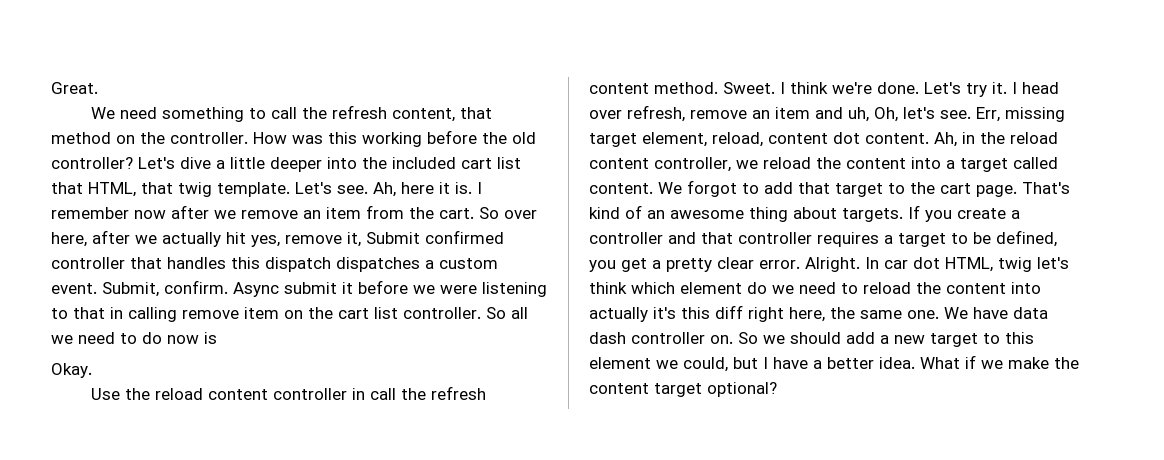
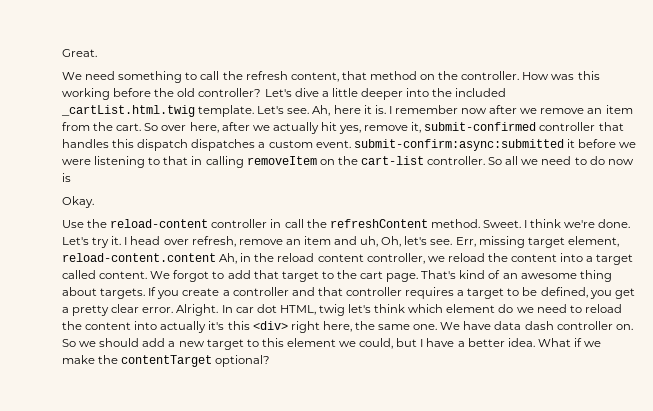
[461,157,521,169] [51,182,212,197] cart list that HTML, that twig -> [61,105,195,117] _cartList.html.twig
[366,230,504,244] Submit confirmed -> [424,122,537,131] submit-confirmed
[102,280,337,297] Submit, confirm. Async submit -> [353,139,564,151] submit-confirm:async:submitted
[182,307,398,319] remove item on the cart list -> [246,156,424,165] removeItem on the cart-list
[154,388,268,400] reload content -> [110,219,209,228] reload-content
[430,386,486,400] [589,83,649,94] refresh content -> [329,219,428,228] refreshContent
[712,132,929,147] reload, content dot content. -> [62,253,216,262] reload-content.content
[715,305,743,319] diff -> [252,321,288,330] <div>
[589,383,702,397] content target -> [121,355,213,367] contentTarget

──────

- _Work instruction_: Retype, exactly as written, each line from the one containing "[715,305,743,319] diff ->" through the last line of the listing above, and leave out all other lines.

- _Reply to the task_:
[715,305,743,319] diff -> [252,321,288,330] <div>
[589,383,702,397] content target -> [121,355,213,367] contentTarget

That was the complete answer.